— Problem —
Set down every entry exactly as given. Pictures are to be left out.

— Task input —
= = =
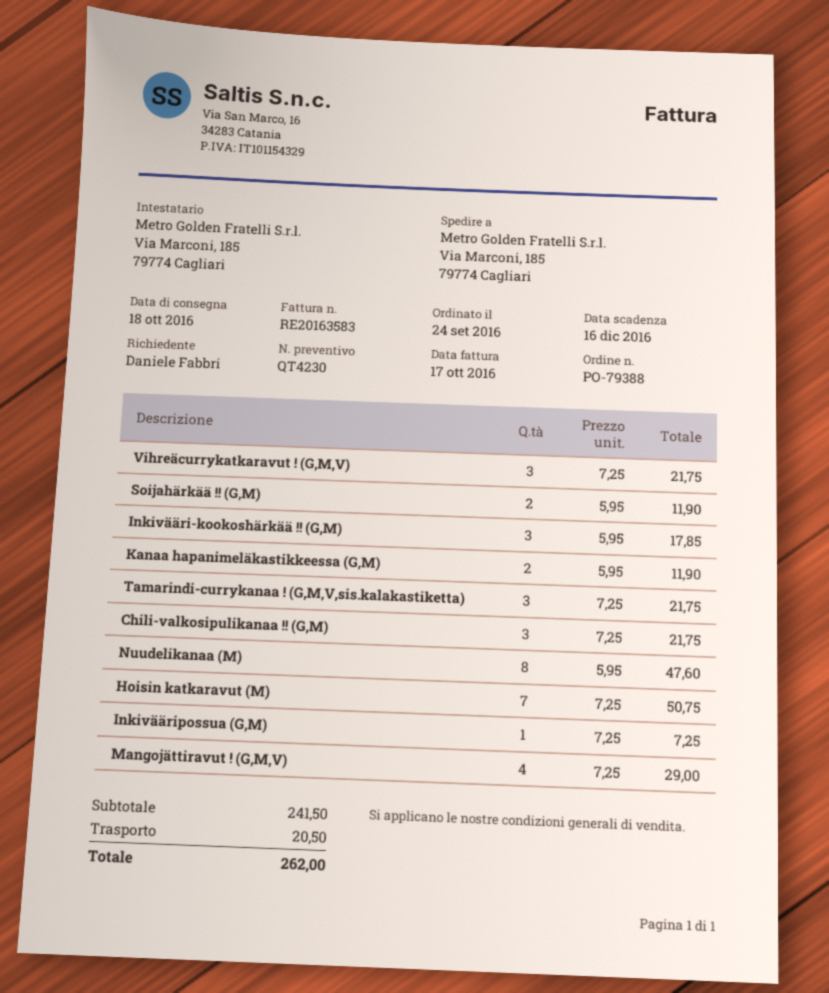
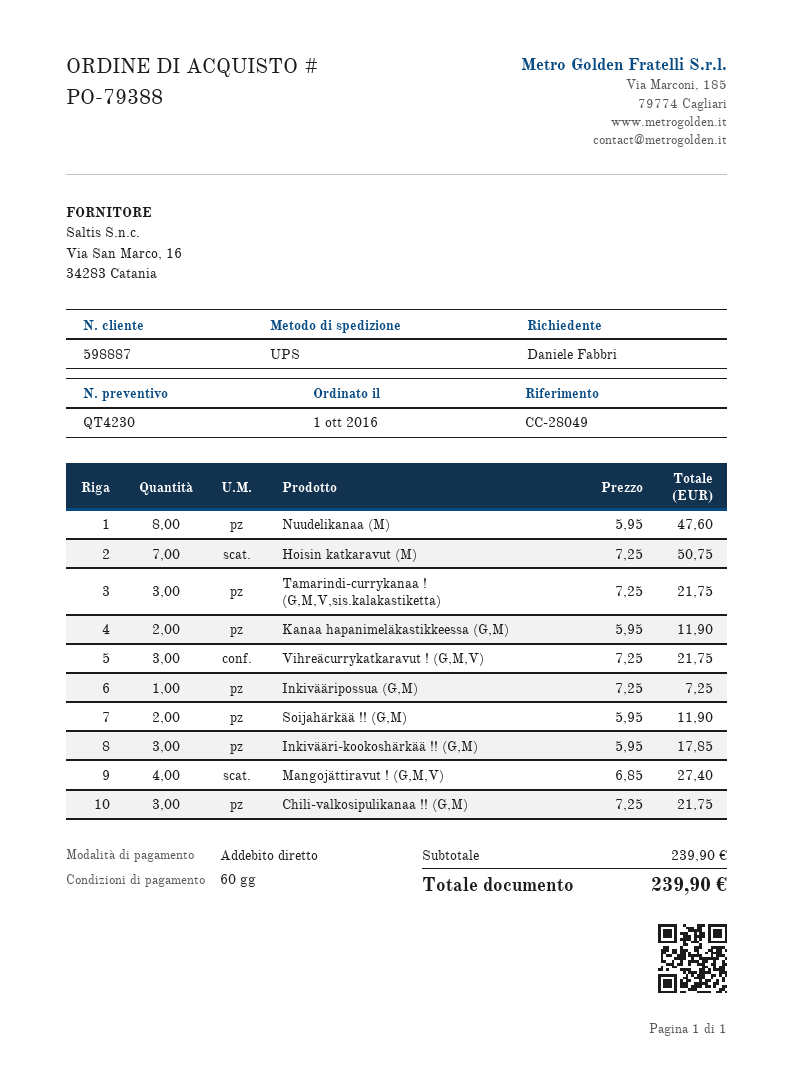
order date: 2016-09-24 -> 2016-10-01
Mangojättiravut ! (G,M,V): 4 x 7.25 = 29.00 -> 4 x 6.85 = 27.40
subtotal: 241.50 -> 239.90
shipping: 20.50 -> none
total: 262.00 -> 239.90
= = =
— Solution for this task —
order date: 2016-09-24 -> 2016-10-01
Mangojättiravut ! (G,M,V): 4 x 7.25 = 29.00 -> 4 x 6.85 = 27.40
subtotal: 241.50 -> 239.90
shipping: 20.50 -> none
total: 262.00 -> 239.90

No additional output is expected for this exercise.